During the PAMARCMiP 2018 campaign (March and April 2018) a proton-transfer-reaction mass spectrometer (PTR-MS) was deployed onboard the POLAR 5 research aircraft and sampled the high Arctic atmosphere under Arctic haze conditions. More than 100 compounds exhibited levels above 1 pmol/mol in at least 25% of the measurements. We used acetone mixing ratios, ozone concentrations, and back trajectories to identify periods with and without long-range transport from continental sources. During two flights, surface ozone depletion events (ODE) were observed that coincided with enhanced levels of acetone, and methylethylketone, and ice nucleating particles (INP). Air masses with continental influence contained elevated levels of compounds associated with aged biogenic emissions and anthropogenic pollution (e.g., methanol, peroxyacetylnitrate (PAN), acetone, acetic acid, methylethylketone (MEK), proprionic acid, and pentanone). Almost half of all positively detected compounds (>100) in the high Arctic atmosphere can be associated with terpene oxidation products, likely produced from monoterpenes and sesquiterpenes emitted from boreal forests. We speculate that the transport of biogenic terpene emissions may constitute an important control of the High Arctic aerosol burden. The sum concentration of the detected aerosol forming vapours is ∼12 pmol/mol, which is of the same order than measured dimethylsulfide (DMS) mixing ratios and their mass density corresponds to approximately one fifth of the measured non-black-carbon particles.
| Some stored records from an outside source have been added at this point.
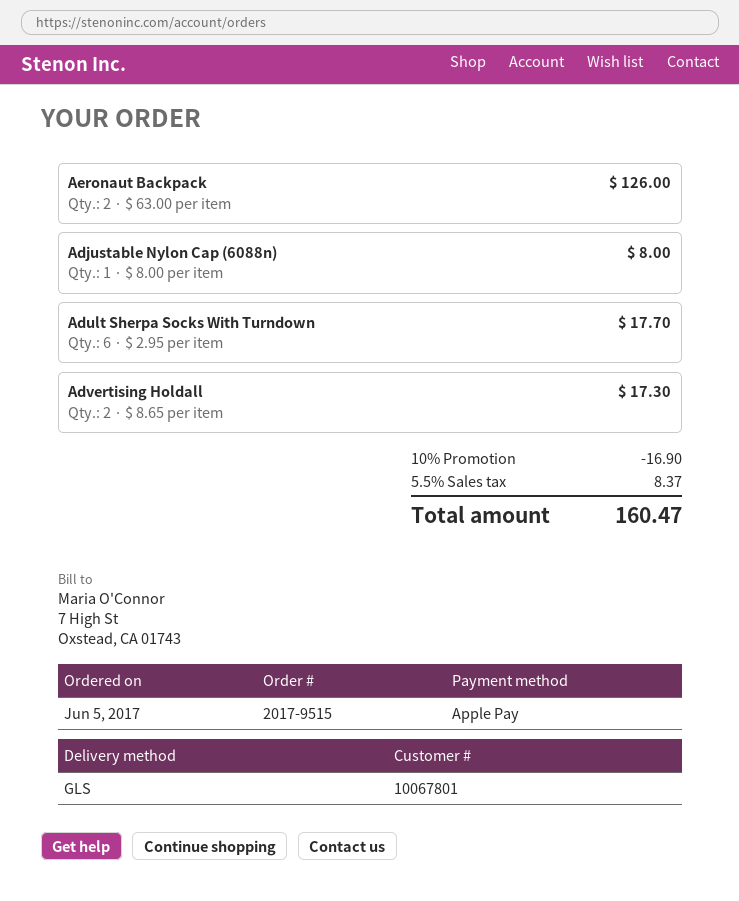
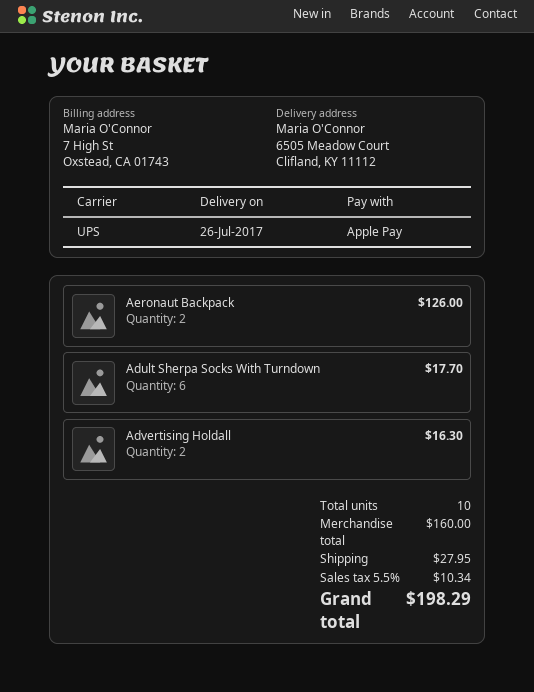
shipping method: GLS -> UPS
Adjustable Nylon Cap (6088n): 1 for 8.00 -> none
Advertising Holdall: 2 for 17.30 -> 2 for 16.30
discount: 10% = 16.90 -> none
shipping: none -> 27.95
tax: 5.5% = 8.37 -> 5.5% = 10.34
total: 160.47 -> 198.29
Original languageEnglish (US)
Article number119919
JournalAtmospheric Environment
Volume309
DOIs
StatePublished - Sep 15 2023

Bibliographical note

Funding Information:
Special thanks go to Gernot Hanel and co-workers from Ionicon Analytic GmbH, who assisted during critical trouble shooting after office hours, which was successful despite the poor quality of uncounted satellite voice-only calls connecting North Greenland with Innsbruck, Austria. We gratefully acknowledge the funding by the Deutsche Forschungsgemeinschaft (DFG, German Research Foundation) – project ID 268020496 – TRR 172, within the Transregional Collaborative Research Center “ArctiC Amplification: Climate Relevant Atmospheric and SurfaCe Processes, and Feedback Mechanisms (AC)3”.

Funding Information:
Special thanks go to Gernot Hanel and co-workers from Ionicon Analytic GmbH, who assisted during critical trouble shooting after office hours, which was successful despite the poor quality of uncounted satellite voice-only calls connecting North Greenland with Innsbruck, Austria. We gratefully acknowledge the funding by the Deutsche Forschungsgemeinschaft (DFG, German Research Foundation) – project ID 268020496 – TRR 172 , within the Transregional Collaborative Research Center “ ArctiC Amplification: Climate Relevant Atmospheric and SurfaCe Processes, and Feedback Mechanisms (AC)3 ”.

Publisher Copyright:
© 2023 The Authors

Keywords

  • Arctic haze
  • Biogenic emissions
  • High arctic
  • Ozone depletion events (ODE)
  • POLAR 5
  • Proton-transfer-reaction mass-spectrometry (PTR-MS)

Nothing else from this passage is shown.